For all their innovation, the essays in part 3 have an introductory feel. This is perhaps the hazard of attempting such large comparative work in the small confines of an essay. Both Taylor's and Cohn's essays are reprinted or excerpted from larger works; only in a more extensive format could claims connecting two separate traditions be developed to the satisfaction of readers who have more than cursory knowledge of either. Similarly, Diane Robert's afterword will strike scholars of southern literature as an introductory, if incisive, overview of well-known literary and cultural history. But this is to identify another strength, rather than a liability, of South to a New Place. As a compendium of some of the best new, excerpted, and reprinted work from the previous five years, this volume serves a vital function as an introduction to currents in both national and transnational literary criticism, for both specialists and newcomers to southern literature. The promise of this work and of its overall project of reconceptualizing region will be clear to all scholars interested in more accurately mapping the multinational, multicultural routes that constitute American literary history.
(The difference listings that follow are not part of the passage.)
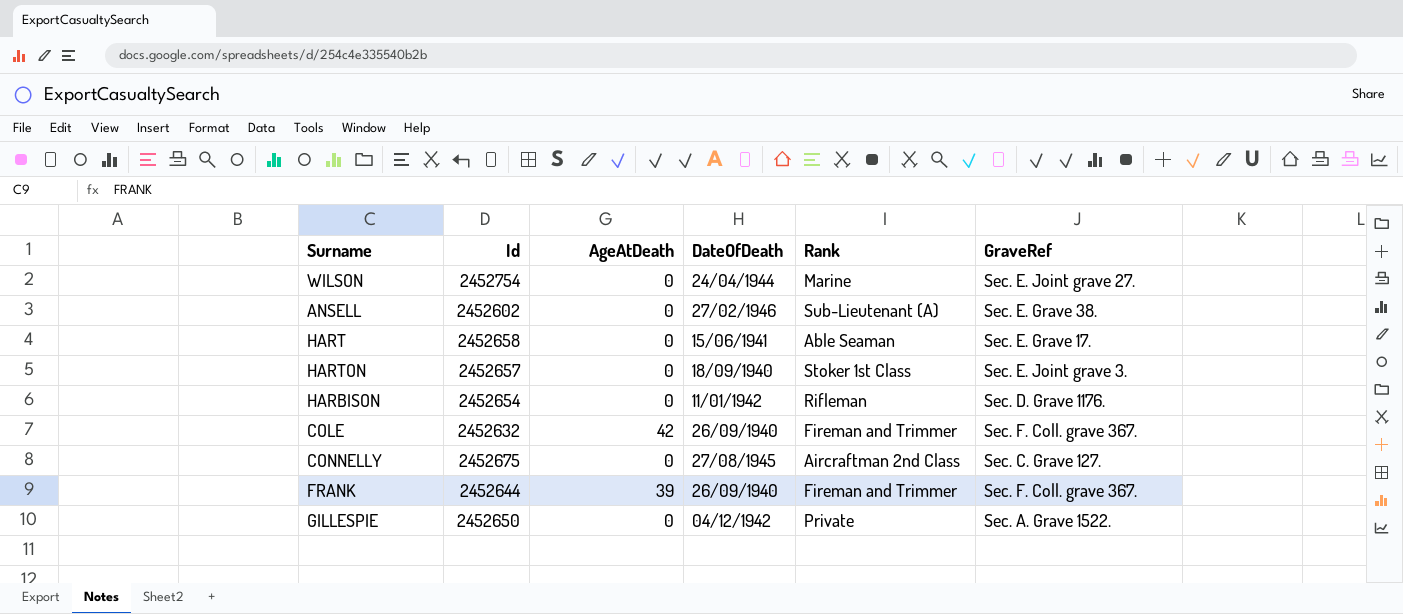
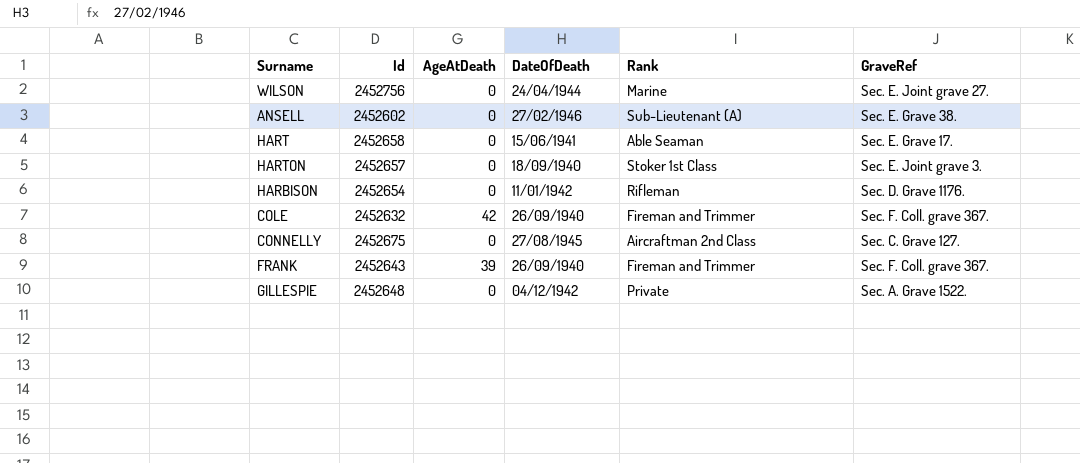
WILSON | Id: 2452754 -> 2452756
FRANK | Id: 2452644 -> 2452643
GILLESPIE | Id: 2452650 -> 2452648

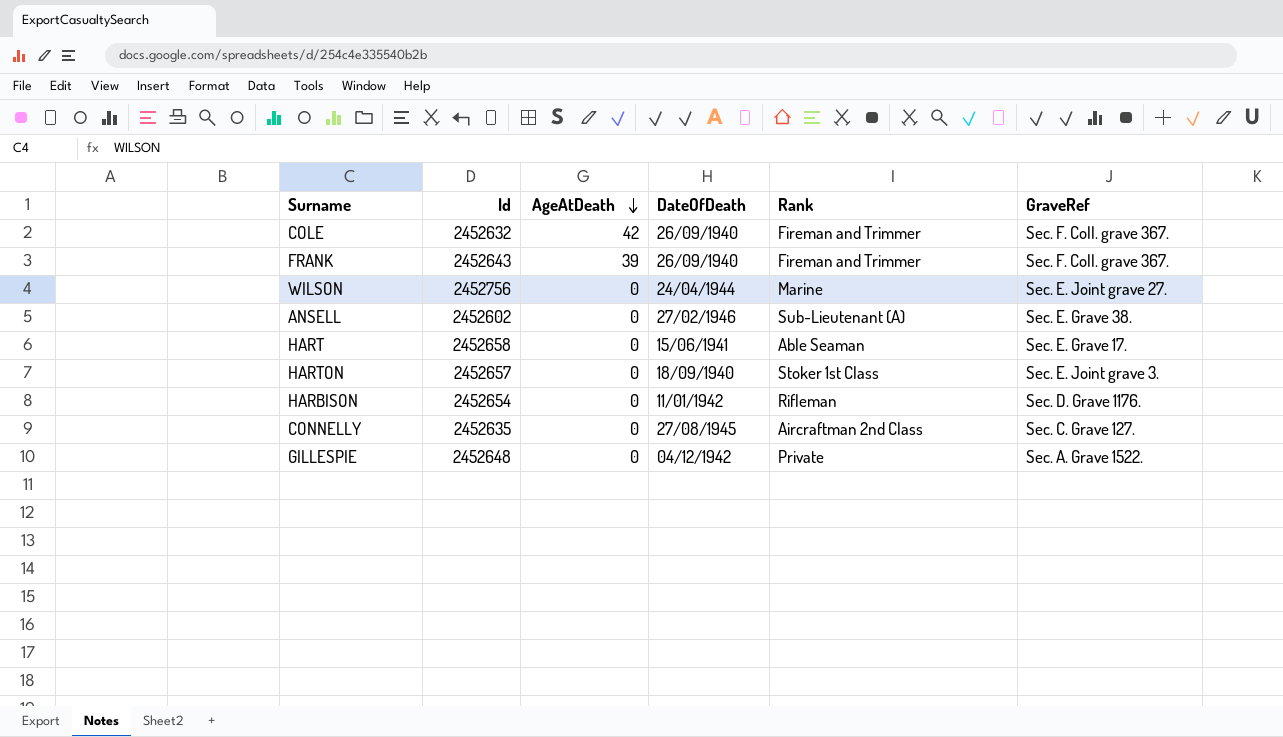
row order: none -> AgeAtDeath descending
CONNELLY | Id: 2452675 -> 2452635

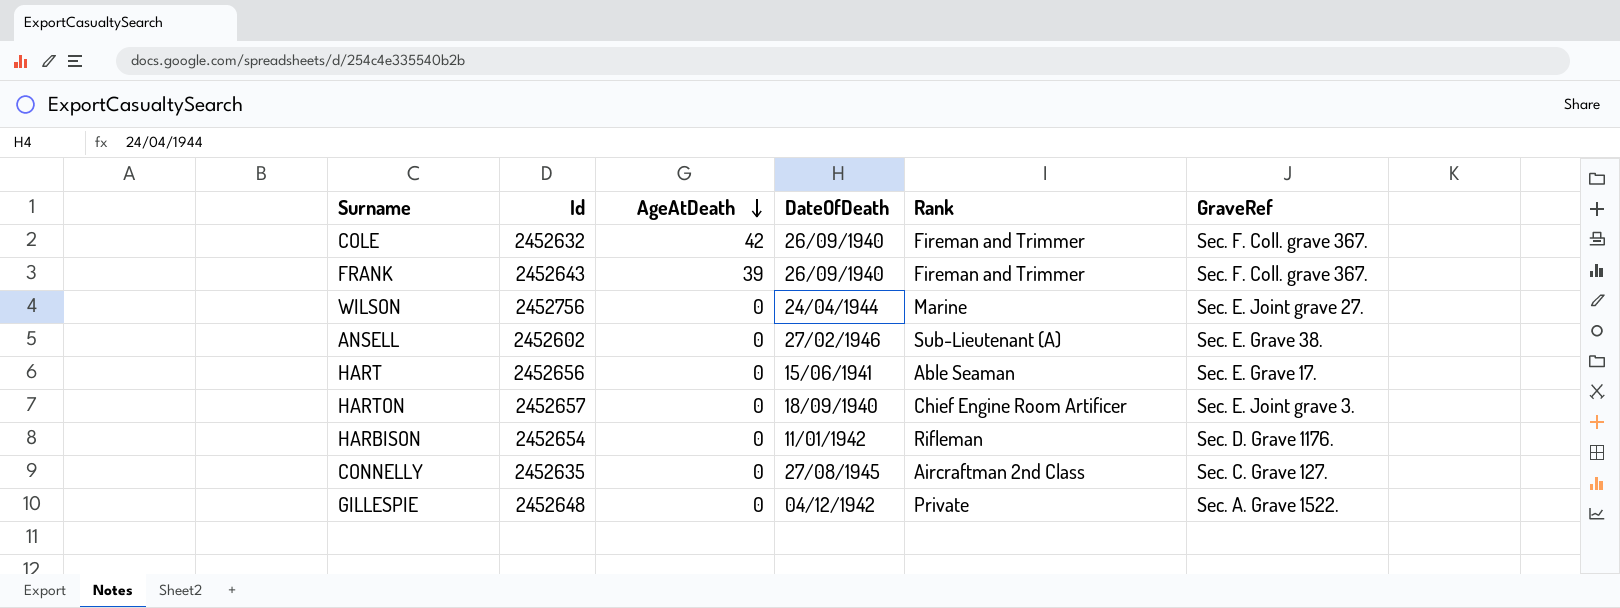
HART | Id: 2452658 -> 2452656
HARTON | Rank: Stoker 1st Class -> Chief Engine Room Artificer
Katherine Renée Henninger is assistant professor of English at Louisiana State University. Her book Ordering the Facade: Photography and the Politics of Representation in Contemporary Southern Women's Fiction is forthcoming. She has published articles on Dorothy Allison, William Faulkner, Josephine Humphreys, Zora Neale Hurston, and Richard Wright. Her current projects include assembling a collection of essays on southern sexualities and establishing a program in Louisiana and Caribbean studies at LSU.

Footnotes

1. Voicing the experience of many southern literature scholars, Patricia Yaeger points to the ghettoizing of southern studies in Dirt and Desire: Reconstructing Southern Women's Writing, 1930-1990 (Chicago: U of Chicago P, 2000) 250-52. In a job interview, this reviewer was asked, "Are you an Americanist who does southern, or a southernist who does American?" asserting an unbridgeable difference and implying that if I wanted a job teaching postmodern American literature, I'd best be the former.

2. Tara McPherson, Reconstructing Dixie: Race, Gender, and Nostalgia in the Imagined South (Durham, NC: Duke UP, 2003) 18.

3. Paula M. L. Moya and Ramón Saldívar, "Fictions of the Trans-American Imaginary," Modern Fiction Studies 49 (2003) 1-18.